SUPPLIED DATA section start

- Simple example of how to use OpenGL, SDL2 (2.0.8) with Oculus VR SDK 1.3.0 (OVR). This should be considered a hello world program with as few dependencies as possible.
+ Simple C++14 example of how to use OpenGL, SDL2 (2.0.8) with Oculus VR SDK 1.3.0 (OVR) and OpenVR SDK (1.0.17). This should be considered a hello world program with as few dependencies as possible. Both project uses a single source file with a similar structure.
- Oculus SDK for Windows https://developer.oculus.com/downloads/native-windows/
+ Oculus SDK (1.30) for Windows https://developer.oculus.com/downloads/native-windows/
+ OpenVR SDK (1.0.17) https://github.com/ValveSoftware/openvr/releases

SUPPLIED DATA section end

PROBLEM REQUIREMENTS:
Every entry above should be transcribed exactly and in full.

ANSWER:
- Simple example of how to use OpenGL, SDL2 (2.0.8) with Oculus VR SDK 1.3.0 (OVR). This should be considered a hello world program with as few dependencies as possible.
+ Simple C++14 example of how to use OpenGL, SDL2 (2.0.8) with Oculus VR SDK 1.3.0 (OVR) and OpenVR SDK (1.0.17). This should be considered a hello world program with as few dependencies as possible. Both project uses a single source file with a similar structure.
- Oculus SDK for Windows https://developer.oculus.com/downloads/native-windows/
+ Oculus SDK (1.30) for Windows https://developer.oculus.com/downloads/native-windows/
+ OpenVR SDK (1.0.17) https://github.com/ValveSoftware/openvr/releases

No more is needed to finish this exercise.